NaT: Störfälle sind gerade aktuell ein ganz großes Thema – wie sicher sind die Sicherheitsvorrichtungen? Es bedarf vieler Sicherheitseinrichtungen, um Störfälle mit Freisetzung radioaktiver Stoffe auszuschließen: Nach dem Redundanzprinzip muss es immer mehrere Sicherheitseinrichtungen für dieselbe Aufgabe geben, so dass auch im Falle eines Ausfalls ein Störfall immer noch beherrschbar wäre.

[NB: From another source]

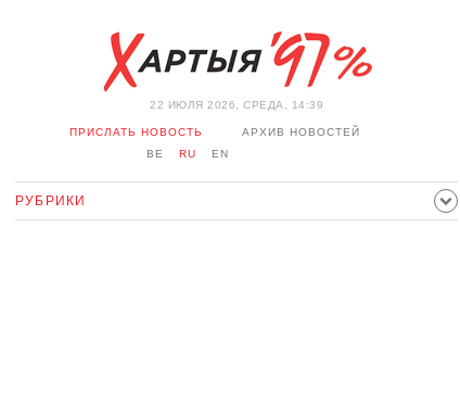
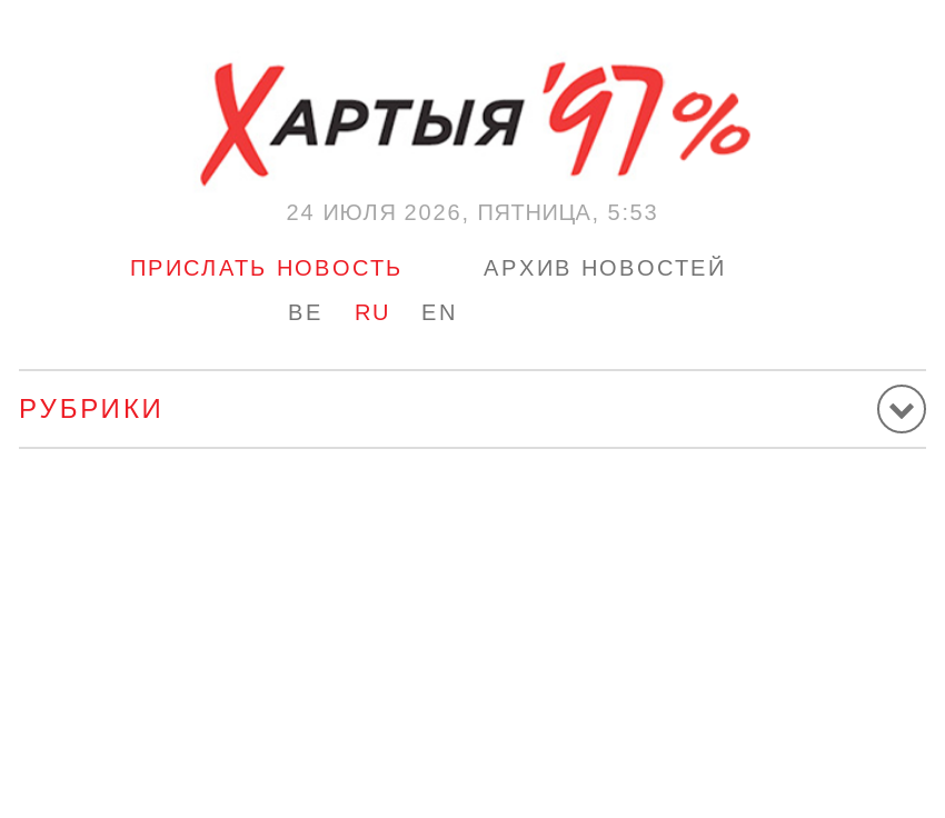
[150,99,323,111] 22 ИЮЛЯ 2026, СРЕДА, 14:39 -> [286,200,659,225] 24 ИЮЛЯ 2026, ПЯТНИЦА, 5:53

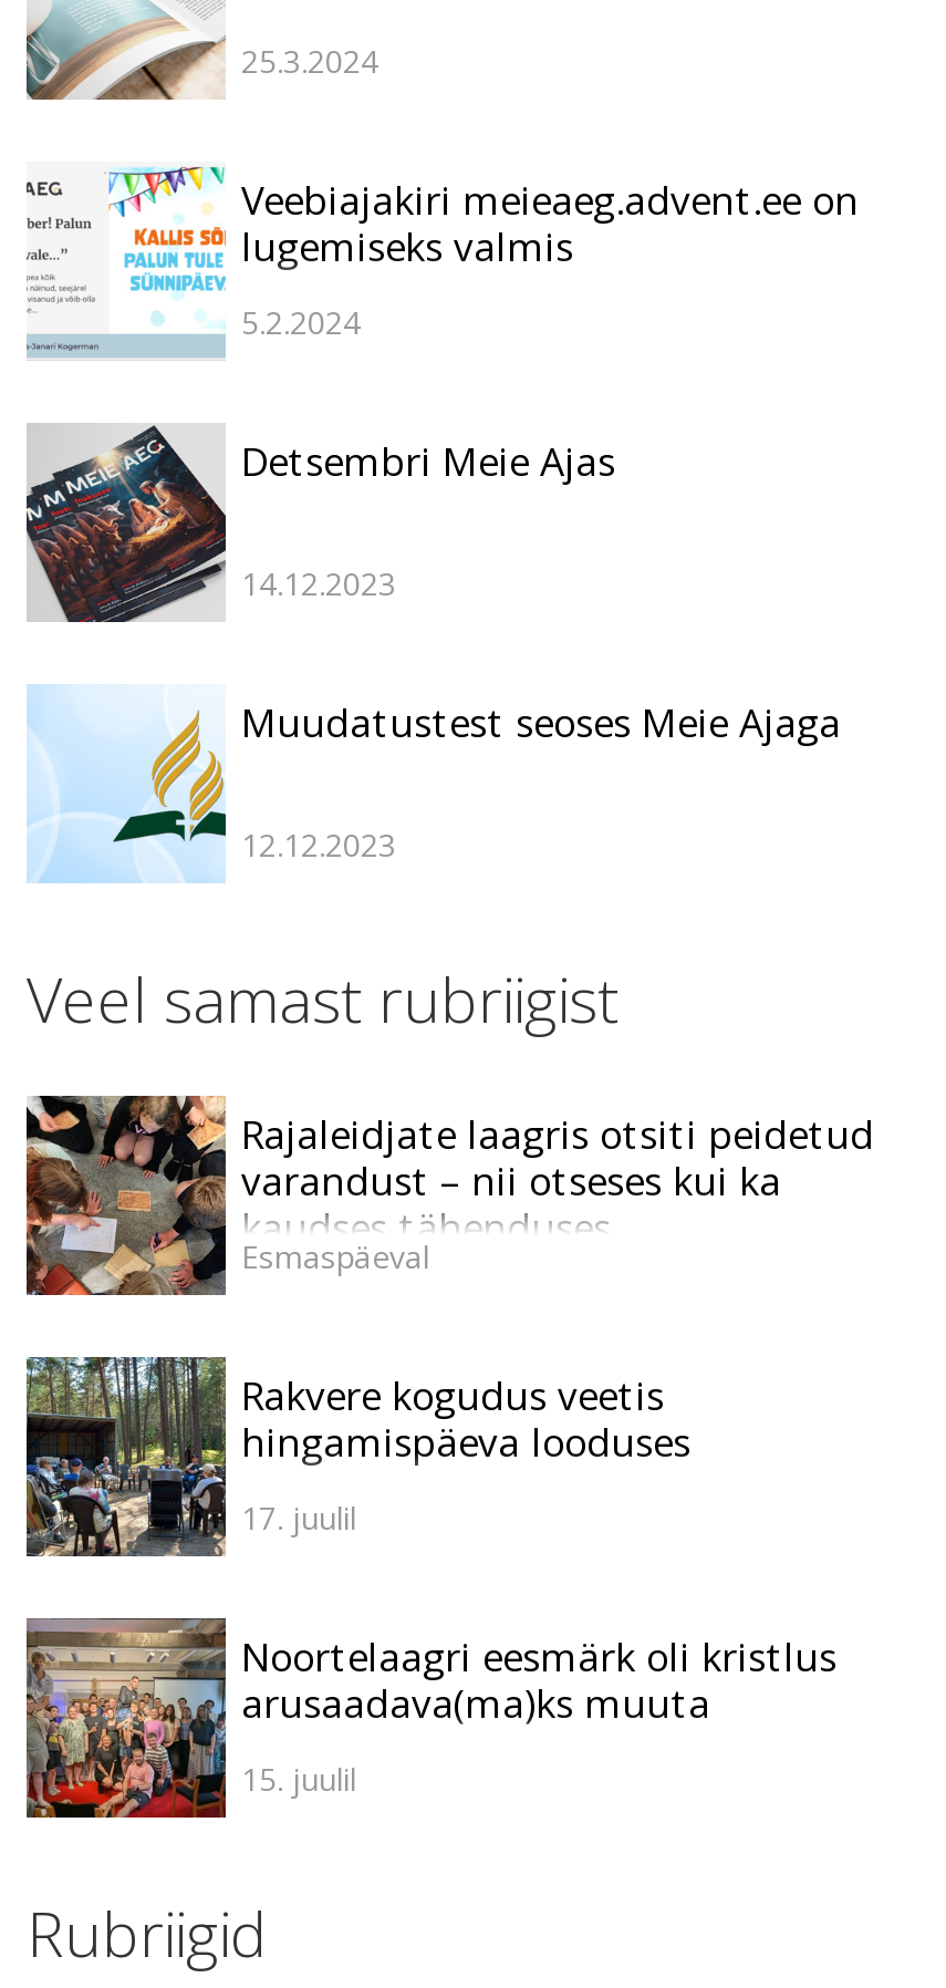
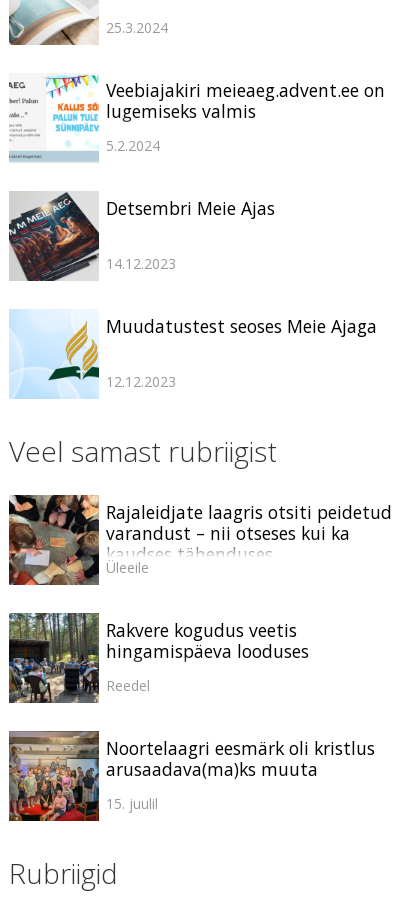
[241,1235,429,1277] Esmaspäeval -> [106,558,149,577] Üleeile
[241,1496,356,1538] 17. juulil -> [106,676,150,695] Reedel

NaT: Was sagen Sie Lehrern, Eltern und Schülern, denen die Themen Kernkraft, Energieverbrauch und Klimaschutz Zukunftssorgen bereiten? Seit 50 Jahren arbeiten wir intensiv an der Sicherheit von Kernkraftwerken mit und tragen dazu bei, dass die deutschen Kernkraftwerke zu den sichersten der Welt zählen. Die TÜV NORD Gruppe engagiert sich selbst aktiv im Klimaschutz, berät zur Gebäudesanierung sowie zur Energieeinsparung und erteilt das TÜV-Zertifikat „Aktiver Klimaschutz“, das sich an den Klimaschutzzielen der EU orientiert.